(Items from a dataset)
◇ ◇ ◇ ◇

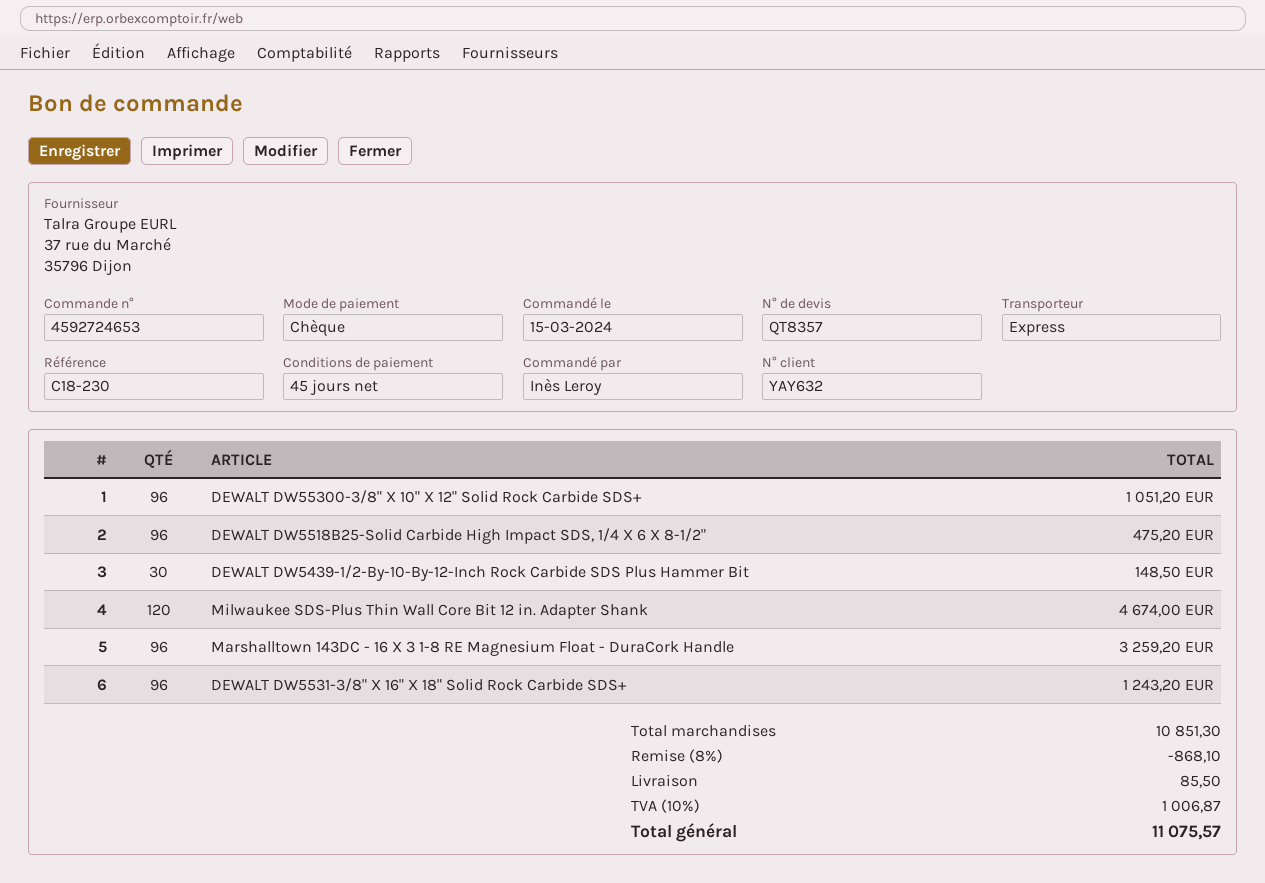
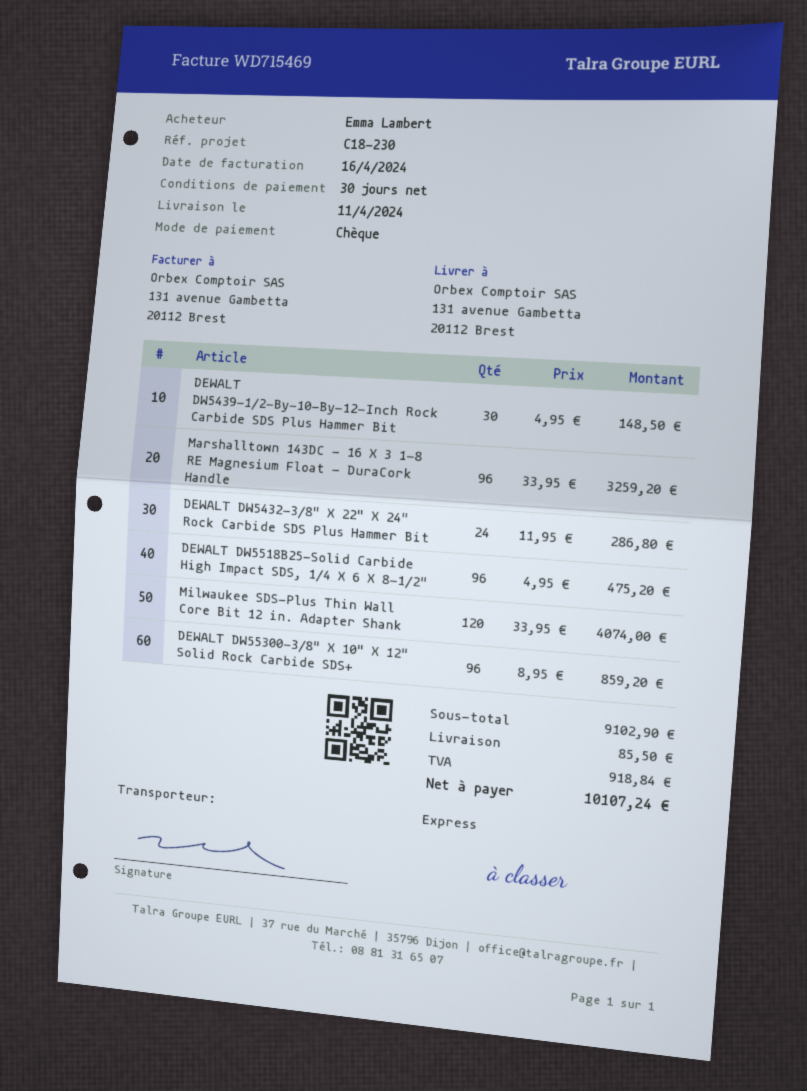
payment terms: 45 days -> 30 days
ordered by: Inès Leroy -> Emma Lambert
DEWALT DW55300-3/8" X 10" X 12" Solid Rock Carbide SDS+: 96 for 1051.20 -> 96 for 859.20
Milwaukee SDS-Plus Thin Wall Core Bit 12 in. Adapter Shank: 120 for 4674.00 -> 120 for 4074.00
DEWALT DW5531-3/8" X 16" X 18" Solid Rock Carbide SDS+: 96 for 1243.20 -> none
DEWALT DW5432-3/8" X 22" X 24" Rock Carbide SDS Plus Hammer Bit: none -> 24 for 286.80
subtotal: 10851.30 -> 9102.90
discount: 8% = 868.10 -> none
tax: 1006.87 -> 918.84
total: 11075.57 -> 10107.24

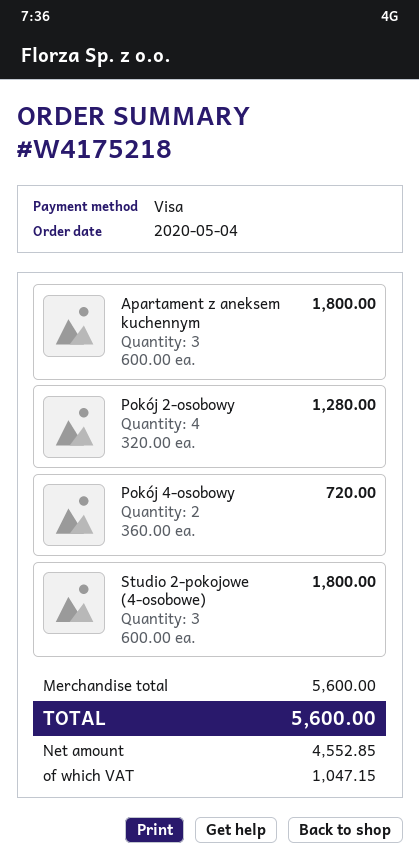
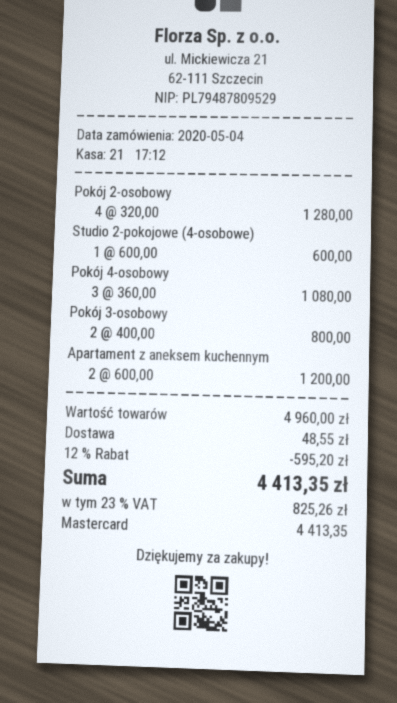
payment method: Visa -> Mastercard
Apartament z aneksem kuchennym: 3 x 600.00 = 1800.00 -> 2 x 600.00 = 1200.00
Pokój 4-osobowy: 2 x 360.00 = 720.00 -> 3 x 360.00 = 1080.00
Studio 2-pokojowe (4-osobowe): 3 x 600.00 = 1800.00 -> 1 x 600.00 = 600.00
Pokój 3-osobowy: none -> 2 x 400.00 = 800.00
subtotal: 5600.00 -> 4960.00
discount: none -> 12% = 595.20
shipping: none -> 48.55
tax: 1047.15 -> 825.26
total: 5600.00 -> 4413.35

◇ ◇ ◇ ◇

**EXERCISE DESCRIPTION**:
Line by line and exactly, reproduce the span from the line with "Milwaukee SDS-Plus Thin" through the end of the data above, both ends included, with pictures left out.

**TASK RESULT**:
Milwaukee SDS-Plus Thin Wall Core Bit 12 in. Adapter Shank: 120 for 4674.00 -> 120 for 4074.00
DEWALT DW5531-3/8" X 16" X 18" Solid Rock Carbide SDS+: 96 for 1243.20 -> none
DEWALT DW5432-3/8" X 22" X 24" Rock Carbide SDS Plus Hammer Bit: none -> 24 for 286.80
subtotal: 10851.30 -> 9102.90
discount: 8% = 868.10 -> none
tax: 1006.87 -> 918.84
total: 11075.57 -> 10107.24

payment method: Visa -> Mastercard
Apartament z aneksem kuchennym: 3 x 600.00 = 1800.00 -> 2 x 600.00 = 1200.00
Pokój 4-osobowy: 2 x 360.00 = 720.00 -> 3 x 360.00 = 1080.00
Studio 2-pokojowe (4-osobowe): 3 x 600.00 = 1800.00 -> 1 x 600.00 = 600.00
Pokój 3-osobowy: none -> 2 x 400.00 = 800.00
subtotal: 5600.00 -> 4960.00
discount: none -> 12% = 595.20
shipping: none -> 48.55
tax: 1047.15 -> 825.26
total: 5600.00 -> 4413.35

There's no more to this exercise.